If he learned something then he did not waste his time b.c he learned what not to do, information was gained that could be used. That information was what did not work, or what was meaningless. That sounds very valuable to me. A good speaker, who in this case is a sales person for a particular belief,scientific or otherwise, can only bypass filters if they are talking to an audience that is not an intelligent thinking audience. It is extremely difficult to change the mind of an intelligent person who has reasoned to their beliefs and thought hard about why it is they believe what they believe even when using the manner I described above. [If you can start at point A(which is the core belief of the audience spoken to) and then reason form that point to point B( your agenda) then not only will most people change their beliefs to the replacement you have provided but they will praise you for your genius.]
I wish I hadn't used that quoted analogy, as you seem to have gotten hung up on analysing it rather than understanding my actual points.

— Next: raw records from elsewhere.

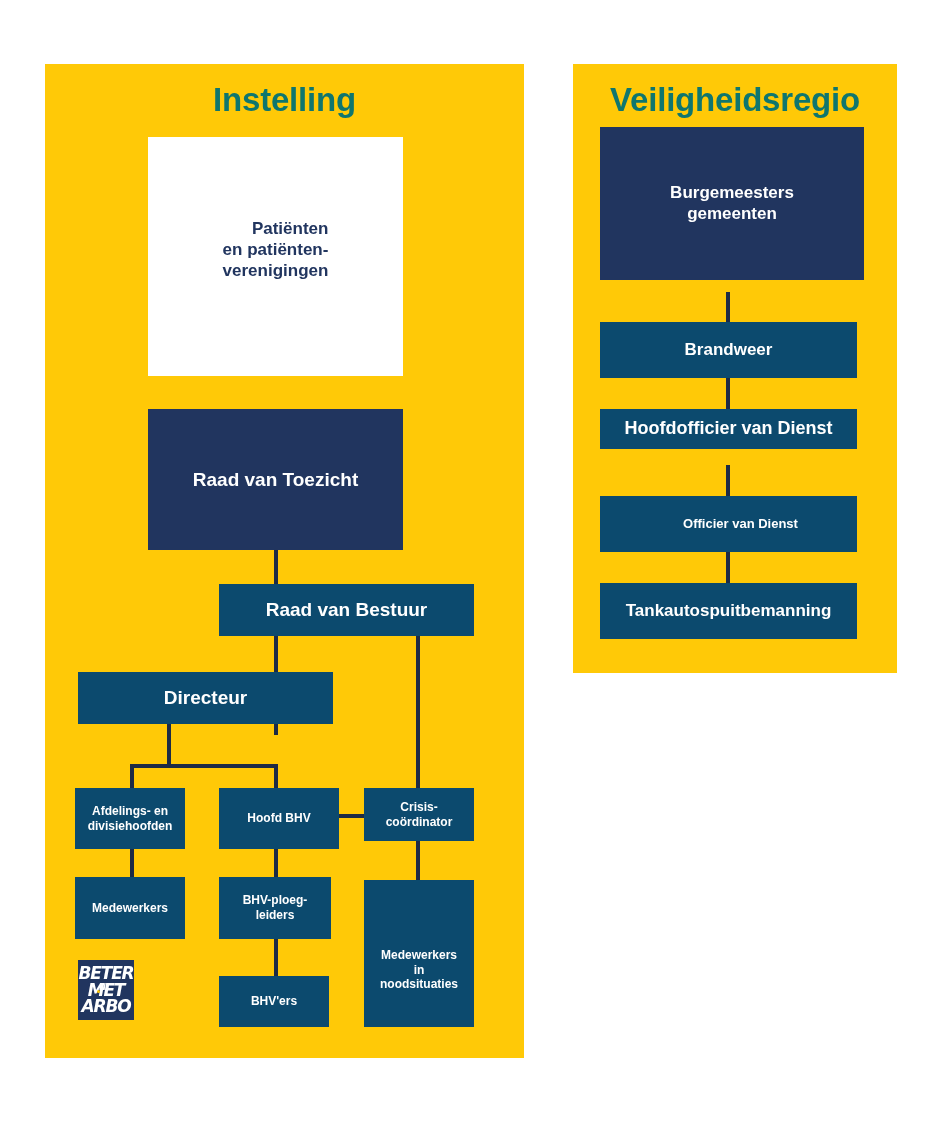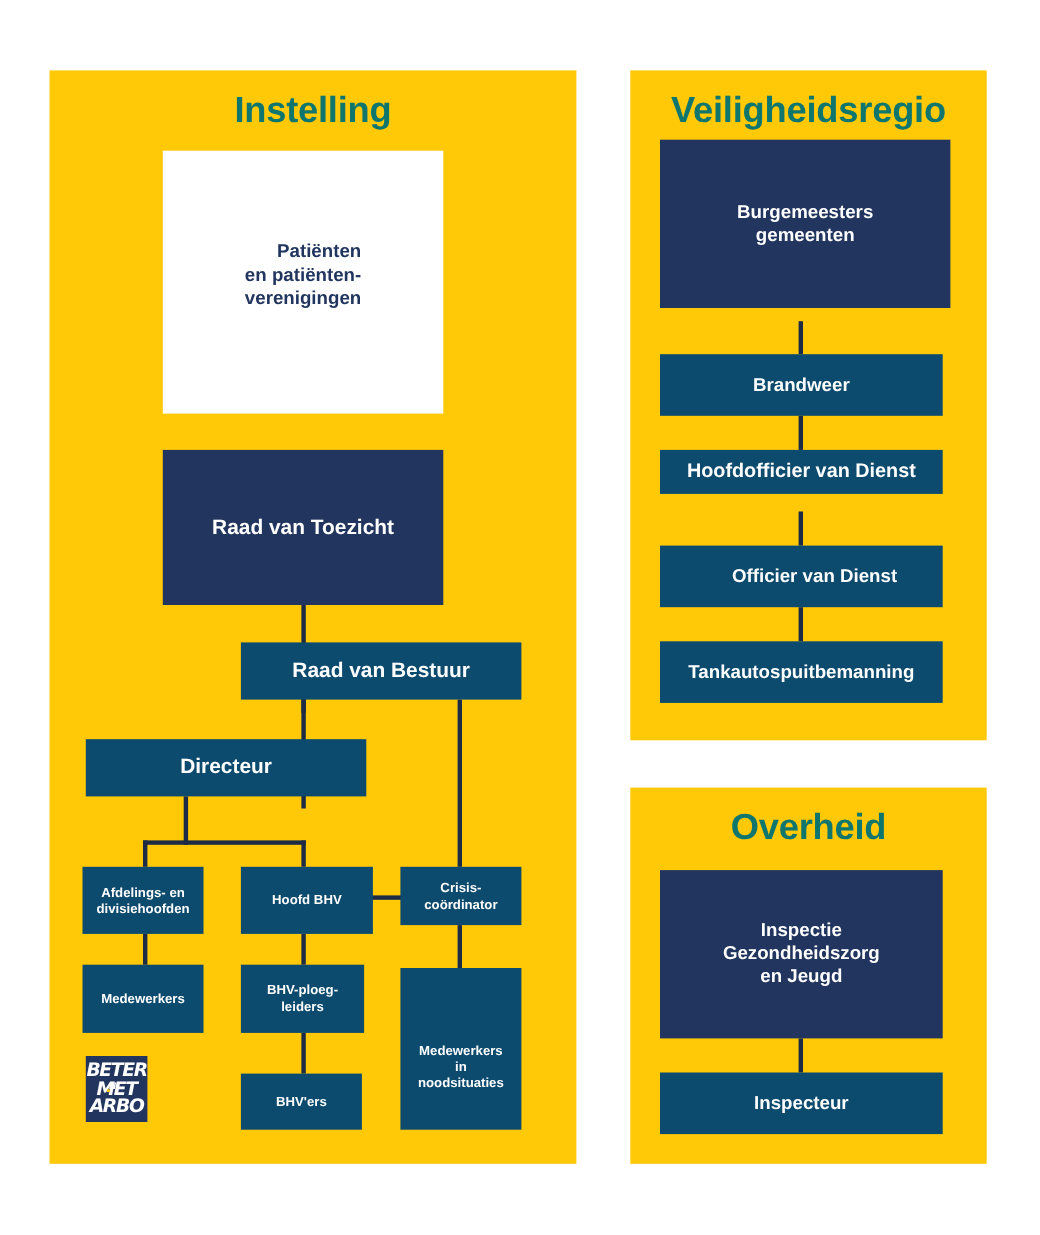--- a/index.html
+++ b/index.html
@@ -210,39 +210,23 @@
     </div>
 
     <div class="node light" style="left:27px; top:258px; width:257px; height:56px; font-size:17px;">
       <span style="white-space:pre-line;">Brandweer</span>
     </div>
 
     <div class="node light" style="left:27px; top:345px; width:257px; height:40px; font-size:18px;">
       <span style="white-space:pre-line;">Hoofdofficier van Dienst</span>
     </div>
 
-    <div class="node light" style="left:27px; top:432px; width:257px; height:56px; font-size:17px;padding-left:28px;">
+    <div class="node light" style="left:27px; top:432px; width:257px; height:56px; font-size:13px;padding-left:28px;">
       <span style="white-space:pre-line;">Officier van Dienst</span>
     </div>
 
     <div class="node light" style="left:27px; top:519px; width:257px; height:56px; font-size:17px;">
       <span style="white-space:pre-line;">Tankautospuitbemanning</span>
     </div>
   </div>
 
-  <div class="panel" style="left:573px; top:716px; width:324px; height:342px;">
-
-    <div class="panel-title" style="top:19px;">Overheid</div>
-
-    <div class="conn" style="left:153px; top:228px; width:4px; height:31px;"></div>
-
-    <div class="node dark" style="left:27px; top:75px; width:257px; height:153px; font-size:17px;">
-      <span style="white-space:pre-line;">Inspectie
-Gezondheidszorg
-en Jeugd</span>
-    </div>
-
-    <div class="node light" style="left:27px; top:259px; width:257px; height:56px; font-size:17px;">
-      <span style="white-space:pre-line;">Inspecteur</span>
-    </div>
-  </div>
 
 </div>
 
 </body></html>

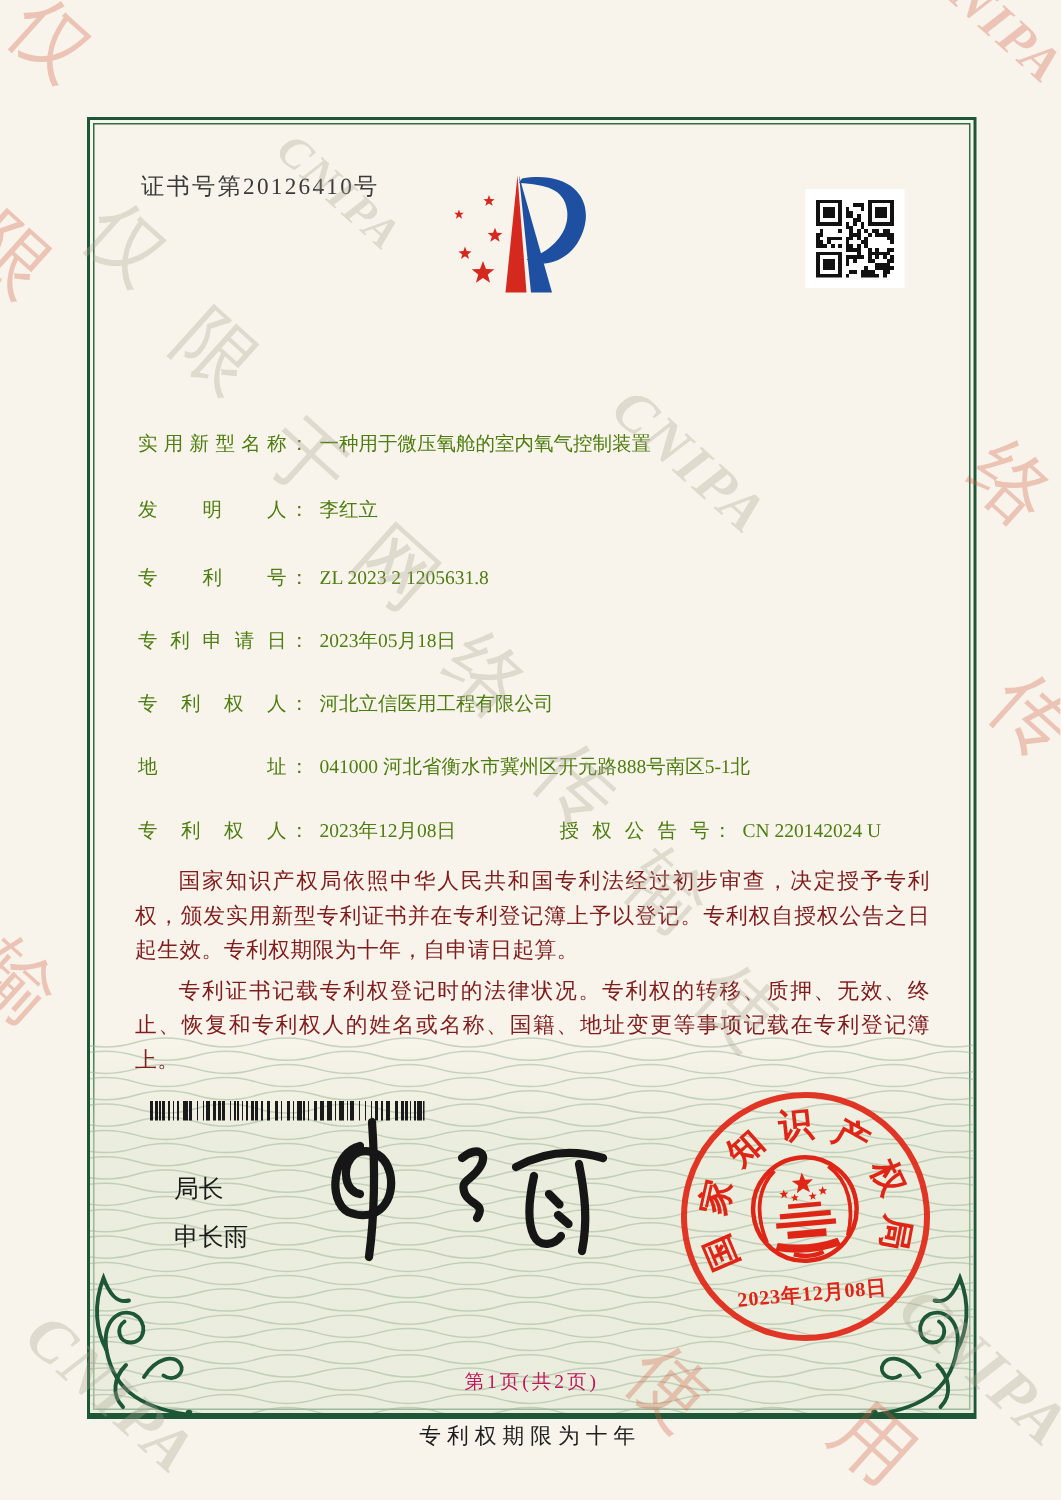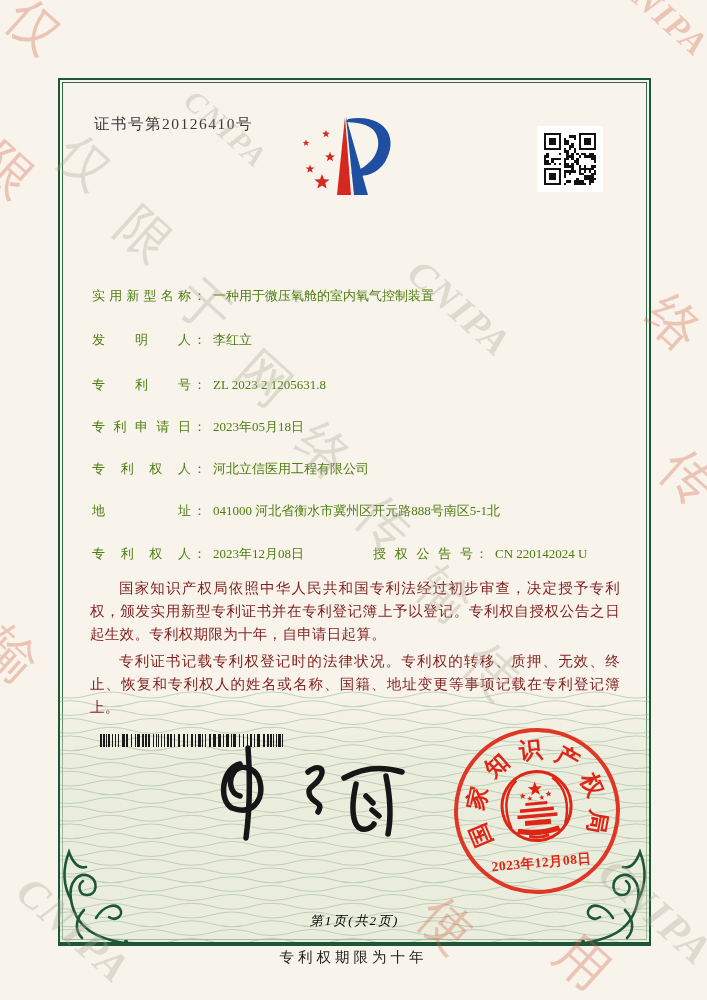--- a/index.html
+++ b/index.html
@@ -34,21 +34,21 @@
          font-size:16.5px;color:#1c1c1c;line-height:1;}
   .chief div{margin-bottom:15px;}
   .sig{position:absolute;left:146px;top:662px;width:210px;height:100px;}
   .seal{position:absolute;left:394px;top:648px;width:166px;height:166px;transform:rotate(-5deg);z-index:2;}
   .seal-circle{position:absolute;inset:0;border:4.5px solid rgba(223,38,22,.92);border-radius:50%;}
   .seal-ring span{position:absolute;font-family:"Liberation Serif","DejaVu Serif",serif;}
   .seal-date{position:absolute;left:0;right:0;top:126px;text-align:center;font-size:13.5px;
              font-weight:bold;letter-spacing:.5px;}
   .emblem{position:absolute;left:45px;top:40px;width:76px;height:76px;}
   .pageinfo{position:absolute;left:0;top:832px;width:100%;text-align:center;
-            font-size:13px;letter-spacing:2px;color:#000000;font-style:italic;}
+            font-size:13px;letter-spacing:2px;color:#be185d;}
   .waveband{position:absolute;left:0;right:0;bottom:0;height:252px;overflow:hidden;pointer-events:none;
             background:linear-gradient(180deg,rgba(231,238,220,0) 0,rgba(226,233,212,.6) 70px,rgba(226,233,212,.62) 100%);}
   .waveband svg{display:block;width:100%;height:100%;}
   .flourish{position:absolute;width:80px;height:106px;bottom:-8px;z-index:2;}
   .flourish.left{left:-6px;}
   .flourish.right{right:-6px;transform:scaleX(-1);}
   .footer-note{position:absolute;left:0;top:948px;width:707px;text-align:center;z-index:2;
                font-size:14.5px;letter-spacing:4px;color:#1e1e1e;}
 </style>
 </head>
@@ -346,20 +346,24 @@
         <rect x="157" y="0" width="3" height="13" fill="#1a1a1a"></rect>
         <rect x="163" y="0" width="2" height="13" fill="#1a1a1a"></rect>
         <rect x="167" y="0" width="2" height="13" fill="#1a1a1a"></rect>
         <rect x="170" y="0" width="2" height="13" fill="#1a1a1a"></rect>
         <rect x="173" y="0" width="1" height="13" fill="#1a1a1a"></rect>
         <rect x="176" y="0" width="1" height="13" fill="#1a1a1a"></rect>
         <rect x="178" y="0" width="3" height="13" fill="#1a1a1a"></rect>
         <rect x="182" y="0" width="2" height="13" fill="#1a1a1a"></rect>
       </svg>
 
+    <div class="chief">
+      <div>局长</div>
+      <div>申长雨</div>
+    </div>
 
     <svg class="sig" viewBox="0 0 210 100" fill="none" stroke="#161616" stroke-width="5.5" stroke-linecap="round">
       <path d="M34,22 C16,26 12,58 26,66 C46,74 58,58 54,40 C50,24 34,22 28,30 C22,38 24,52 34,54"></path>
       <path d="M42,6 C44,34 44,66 40,96"></path>
       <path d="M102,30 C112,22 120,26 114,36 C108,46 100,44 104,54 C108,62 118,60 112,70"></path>
       <path d="M138,36 C156,26 176,24 196,30"></path>
       <path d="M150,42 C146,60 146,74 150,82 C154,90 164,88 168,82"></path>
       <path d="M180,34 C184,54 186,72 182,92"></path>
       <path d="M160,54 l7,7"></path>
       <path d="M166,68 l7,6"></path>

At a guess I think that the problem here is that yourself and others have never heard a presentation that should be so boring that Elvis would rise from the grave to provide a bit of entertainment 30 seconds into the talk, but instead is done so well that you actually want to hear more (selling ice to Eskimos). And conversely you probably haven't heard an interesting topic that you have driven 1000's of kilometres to hear only to have it butchered by a poor communicator.[/QUOTE
DID YOU EVER STOP TO THINK THAT MAYBE ALL OF YOU HAVE LATENT HOMOSEXUAL TENDENCIES YOU LIKE LOOKING AT OTHER MEN'S NEAR NAKED BODIES REGARDLESS OF WHETHER THEIR BENDING OVER
DID YOU EVER STOP TO THINK THAT MAYBE ALL OF YOU HAVE LATENT HOMOSEXUAL TENDENCIES YOU LIKE LOOKING AT OTHER MEN'S NEAR NAKED BODIES REGARDLESS OF WHETHER THEIR BENDING OVER
DID YOU EVER STOP TO THINK THAT MAYBE ALL OF YOU HAVE LATENT HOMOSEXUAL TENDENCIES YOU LIKE LOOKING AT OTHER MEN'S NEAR NAKED BODIES REGARDLESS OF WHETHER THEIR BENDING OVER
I'm not a big fan of his either but it is motivational you have to agree.